**Web document revisions**
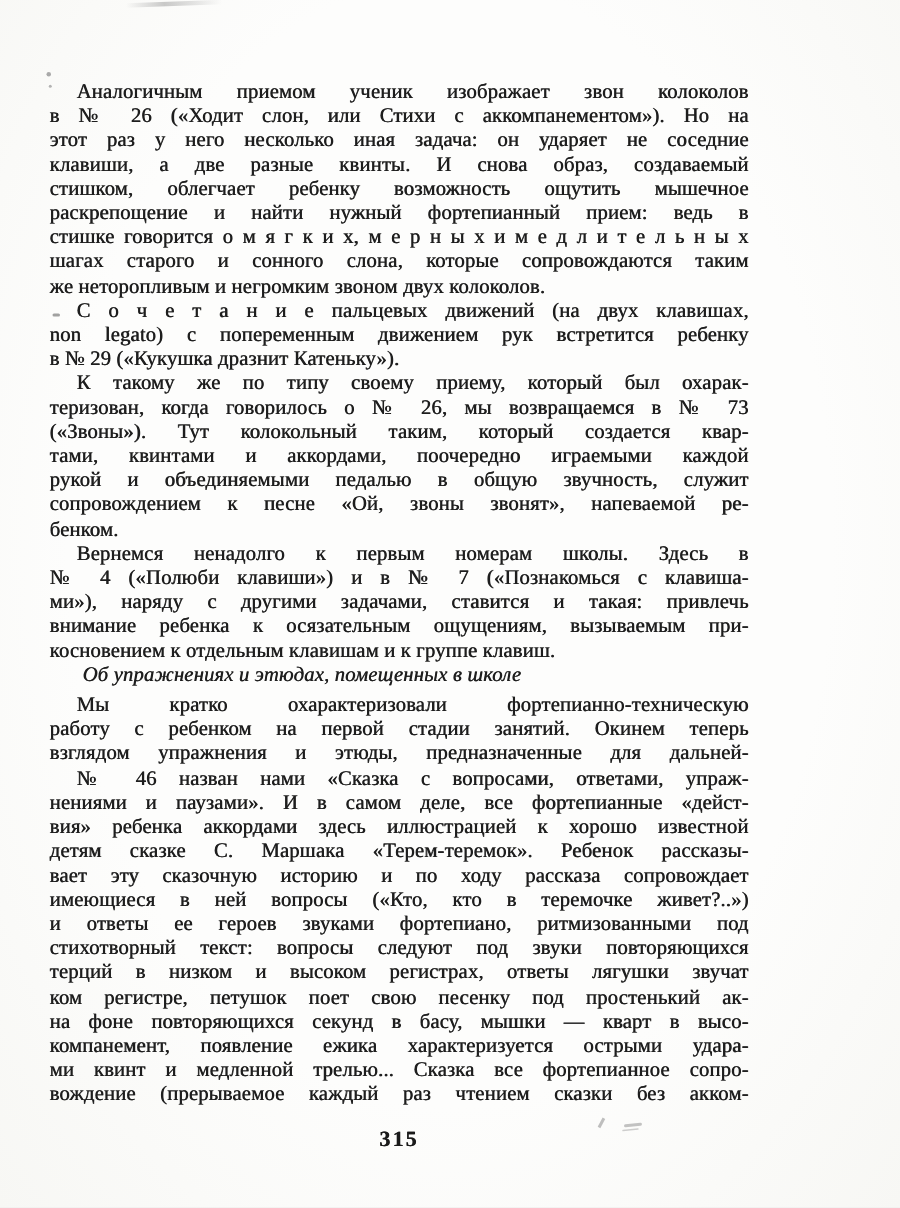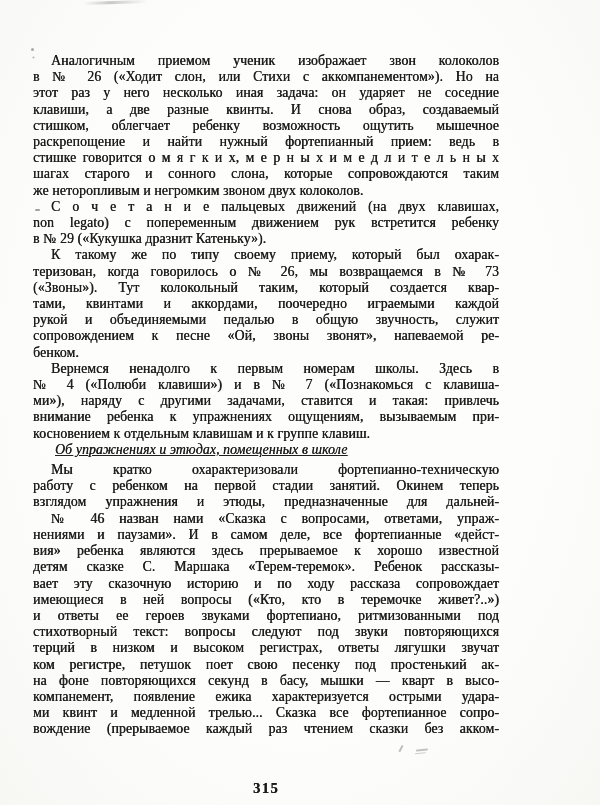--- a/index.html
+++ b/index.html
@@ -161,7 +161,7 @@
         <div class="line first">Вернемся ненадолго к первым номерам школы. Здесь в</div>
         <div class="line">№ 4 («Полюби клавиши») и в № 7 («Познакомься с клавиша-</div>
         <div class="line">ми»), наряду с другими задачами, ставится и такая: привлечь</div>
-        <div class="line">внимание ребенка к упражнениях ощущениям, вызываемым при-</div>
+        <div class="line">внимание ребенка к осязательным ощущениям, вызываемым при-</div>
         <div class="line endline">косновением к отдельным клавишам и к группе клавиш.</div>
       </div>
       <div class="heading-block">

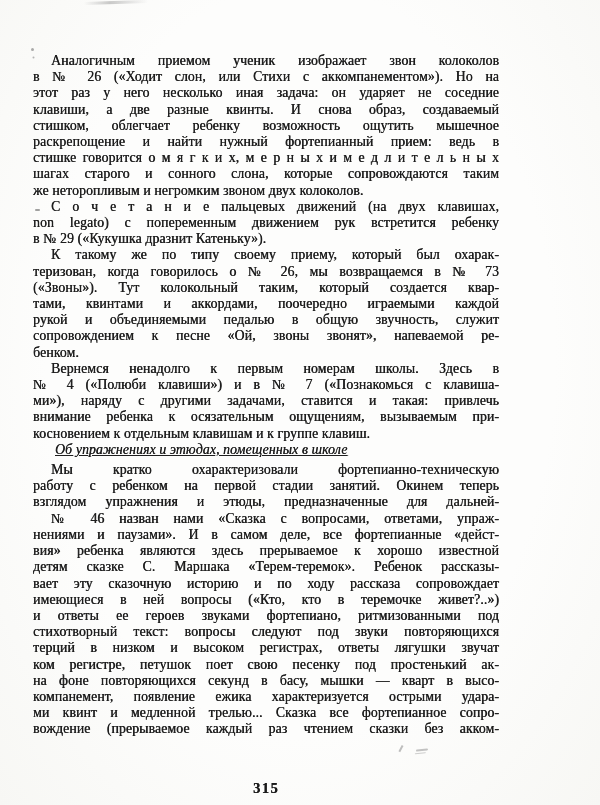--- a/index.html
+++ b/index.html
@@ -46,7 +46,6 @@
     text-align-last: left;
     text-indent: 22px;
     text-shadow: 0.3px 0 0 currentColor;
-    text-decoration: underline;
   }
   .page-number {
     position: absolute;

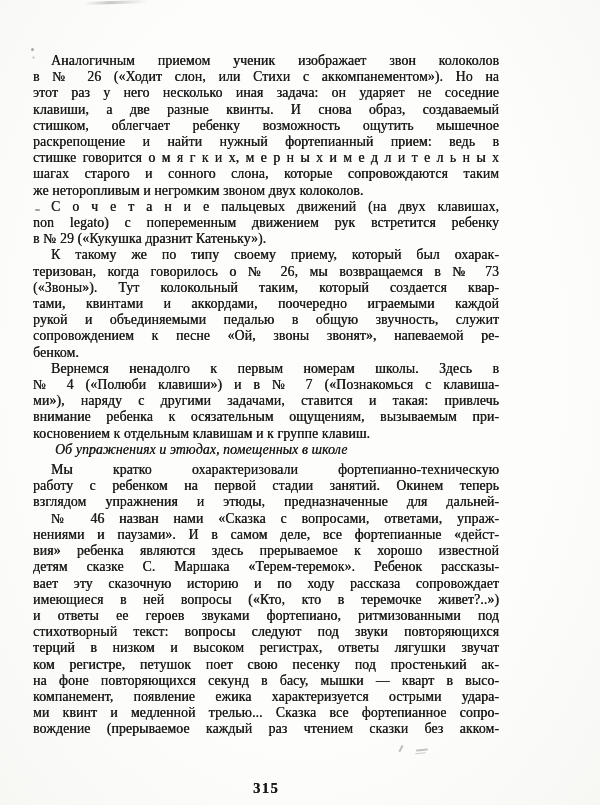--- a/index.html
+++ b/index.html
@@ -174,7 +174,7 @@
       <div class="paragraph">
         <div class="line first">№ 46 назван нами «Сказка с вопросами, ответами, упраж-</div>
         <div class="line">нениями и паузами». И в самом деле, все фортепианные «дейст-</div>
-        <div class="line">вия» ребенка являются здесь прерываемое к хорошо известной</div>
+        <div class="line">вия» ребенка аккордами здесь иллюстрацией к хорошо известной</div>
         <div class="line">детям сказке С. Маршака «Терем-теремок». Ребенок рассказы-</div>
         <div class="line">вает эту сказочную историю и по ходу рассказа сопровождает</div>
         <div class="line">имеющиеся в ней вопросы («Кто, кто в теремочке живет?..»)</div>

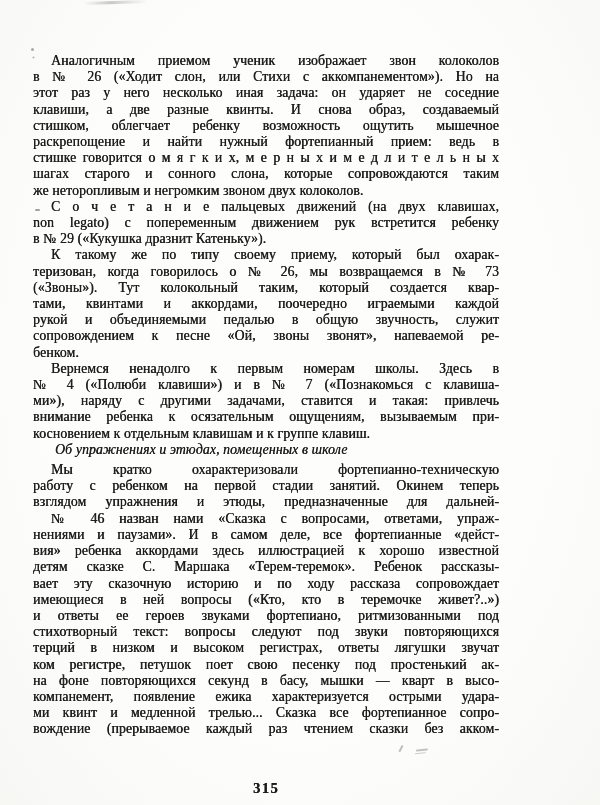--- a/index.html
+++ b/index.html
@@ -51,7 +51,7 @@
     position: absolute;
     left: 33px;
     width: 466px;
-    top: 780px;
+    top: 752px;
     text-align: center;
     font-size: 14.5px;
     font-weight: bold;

**Activity**
Write only the number of lines in the records that include the word "ребенка".

**Result of this exercise**
4